• **WHAT YOU HAVE TO DO**
Take the data below and copy exactly the lines starting at the one with "if applicable> |" and finishing at the one with "- And so on", both included.
[Opening INFORMATION GIVEN section]
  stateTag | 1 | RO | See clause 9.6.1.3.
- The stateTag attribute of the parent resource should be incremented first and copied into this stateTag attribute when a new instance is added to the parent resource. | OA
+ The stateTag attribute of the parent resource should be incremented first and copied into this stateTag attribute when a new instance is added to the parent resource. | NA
[Closing INFORMATION GIVEN section]
[Opening INFORMATION GIVEN section]
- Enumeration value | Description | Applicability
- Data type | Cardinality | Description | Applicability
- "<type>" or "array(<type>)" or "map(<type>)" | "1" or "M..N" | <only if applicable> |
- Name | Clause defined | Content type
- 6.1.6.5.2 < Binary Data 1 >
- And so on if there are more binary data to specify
[Closing INFORMATION GIVEN section]
[Opening INFORMATION GIVEN section]
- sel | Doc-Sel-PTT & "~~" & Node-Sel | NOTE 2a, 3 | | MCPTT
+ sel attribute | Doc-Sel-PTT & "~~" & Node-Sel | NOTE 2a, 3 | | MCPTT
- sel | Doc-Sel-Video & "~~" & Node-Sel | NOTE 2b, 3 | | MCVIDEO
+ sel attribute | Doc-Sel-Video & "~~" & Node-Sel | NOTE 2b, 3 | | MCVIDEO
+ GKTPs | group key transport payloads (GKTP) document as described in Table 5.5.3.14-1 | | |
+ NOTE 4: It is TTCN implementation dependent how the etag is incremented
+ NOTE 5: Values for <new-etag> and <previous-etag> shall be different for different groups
[Closing INFORMATION GIVEN section]
• **COMPLETED TASK**
- "<type>" or "array(<type>)" or "map(<type>)" | "1" or "M..N" | <only if applicable> |
- Name | Clause defined | Content type
- 6.1.6.5.2 < Binary Data 1 >
- And so on if there are more binary data to specify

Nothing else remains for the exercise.